> What you will do: Exact transcript, pictures excluded: write out every record below.
-- Opening Marker --
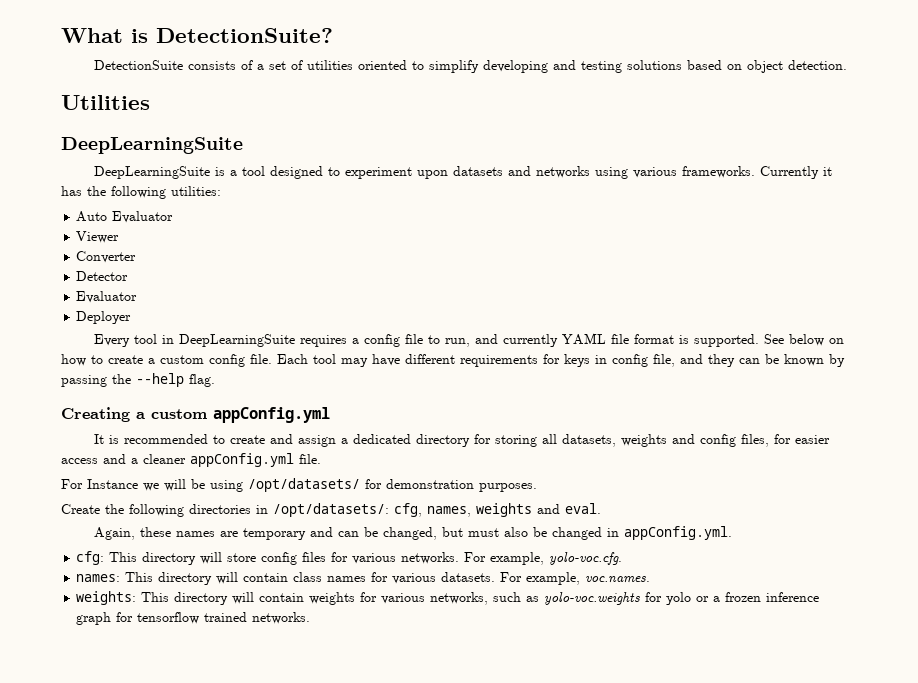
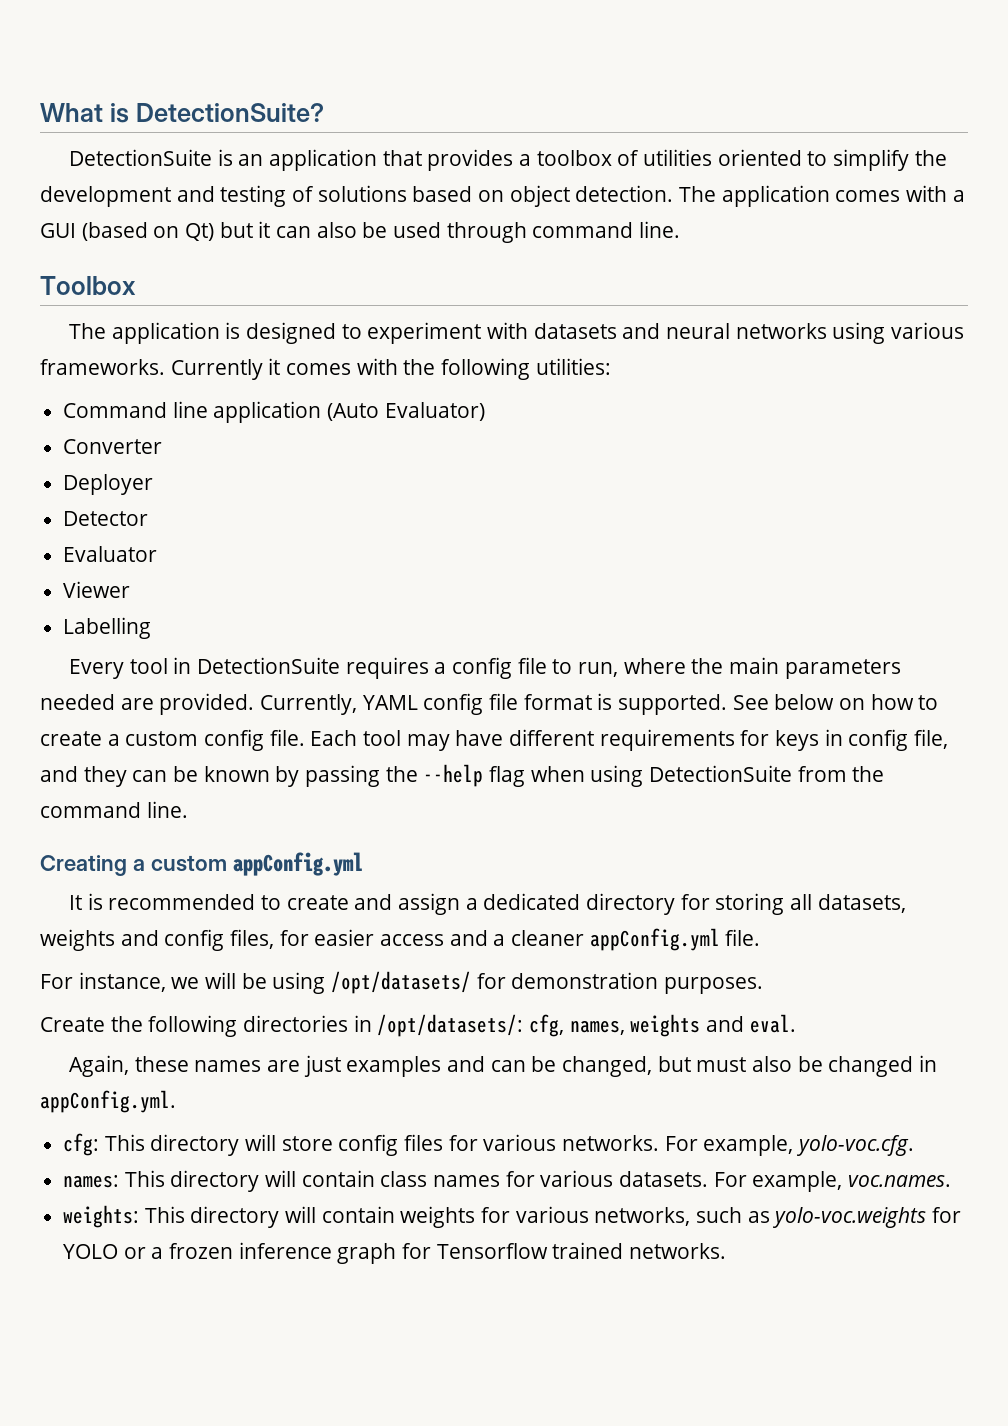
[187,60,286,70] consists of a set -> [217,149,612,171] is an application that provides a toolbox
[482,60,548,73] developing -> [914,150,947,166] [40,186,171,207] the development
(622, 67) none -> [292,186,315,202] of
[61,95,150,110] [61,137,243,154] [93,166,265,179] // Utilities // DeepLearningSuite // DeepLearningSuite is a tool -> [679,185,965,207] [40,221,681,243] [40,276,136,295] [69,322,241,344] The application comes with a GUI (based on Qt) but it can also be used through command line. // Toolbox // The application is
[416,170,448,179] upon -> [487,322,529,339] with
(531, 171) none -> [666,323,731,339] neural
[61,186,82,196] has -> [286,358,398,375] comes with
[76,211,174,223] [76,231,120,243] Auto Evaluator // Viewer -> [63,401,485,423] Command line application (Auto Evaluator)
(137, 257) none -> [63,474,154,495] // Deployer
[76,311,132,324] Deployer -> [63,581,131,598] [63,617,152,639] Viewer // Labelling
[178,334,295,347] DeepLearningSuite -> [197,657,341,674] DetectionSuite
[474,333,606,347] and currently YAML -> [623,657,901,679] [40,693,484,715] where the main parameters needed are provided. Currently, YAML config
[189,374,215,387] flag. -> [489,765,885,787] [40,801,188,818] flag when using DetectionSuite from the command line.
[87,479,138,489] Instance -> [78,972,166,992] instance,
[242,528,306,540] temporary -> [303,1055,442,1077] just examples
[666,592,692,605] yolo -> [63,1244,119,1259] YOLO
[137,612,200,624] tensorflow -> [436,1243,548,1259] Tensorflow

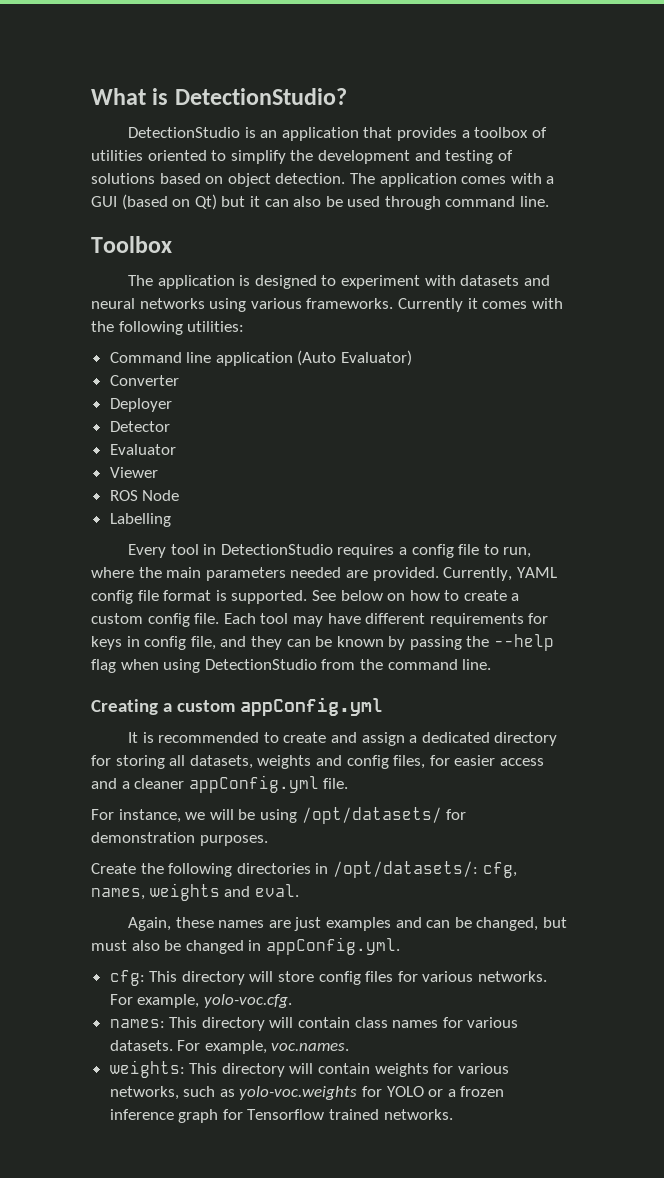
[135,103,324,122] [69,149,213,166] DetectionSuite? // DetectionSuite -> [174,88,347,105] [128,127,241,138] DetectionStudio? // DetectionStudio
(131, 589) none -> [109,490,180,501] // ROS Node
[197,657,341,674] DetectionSuite -> [220,544,333,555] DetectionStudio
[649,765,793,782] DetectionSuite -> [204,659,317,670] DetectionStudio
-- Closing Marker --
> Final answer:
[187,60,286,70] consists of a set -> [217,149,612,171] is an application that provides a toolbox
[482,60,548,73] developing -> [914,150,947,166] [40,186,171,207] the development
(622, 67) none -> [292,186,315,202] of
[61,95,150,110] [61,137,243,154] [93,166,265,179] // Utilities // DeepLearningSuite // DeepLearningSuite is a tool -> [679,185,965,207] [40,221,681,243] [40,276,136,295] [69,322,241,344] The application comes with a GUI (based on Qt) but it can also be used through command line. // Toolbox // The application is
[416,170,448,179] upon -> [487,322,529,339] with
(531, 171) none -> [666,323,731,339] neural
[61,186,82,196] has -> [286,358,398,375] comes with
[76,211,174,223] [76,231,120,243] Auto Evaluator // Viewer -> [63,401,485,423] Command line application (Auto Evaluator)
(137, 257) none -> [63,474,154,495] // Deployer
[76,311,132,324] Deployer -> [63,581,131,598] [63,617,152,639] Viewer // Labelling
[178,334,295,347] DeepLearningSuite -> [197,657,341,674] DetectionSuite
[474,333,606,347] and currently YAML -> [623,657,901,679] [40,693,484,715] where the main parameters needed are provided. Currently, YAML config
[189,374,215,387] flag. -> [489,765,885,787] [40,801,188,818] flag when using DetectionSuite from the command line.
[87,479,138,489] Instance -> [78,972,166,992] instance,
[242,528,306,540] temporary -> [303,1055,442,1077] just examples
[666,592,692,605] yolo -> [63,1244,119,1259] YOLO
[137,612,200,624] tensorflow -> [436,1243,548,1259] Tensorflow

[135,103,324,122] [69,149,213,166] DetectionSuite? // DetectionSuite -> [174,88,347,105] [128,127,241,138] DetectionStudio? // DetectionStudio
(131, 589) none -> [109,490,180,501] // ROS Node
[197,657,341,674] DetectionSuite -> [220,544,333,555] DetectionStudio
[649,765,793,782] DetectionSuite -> [204,659,317,670] DetectionStudio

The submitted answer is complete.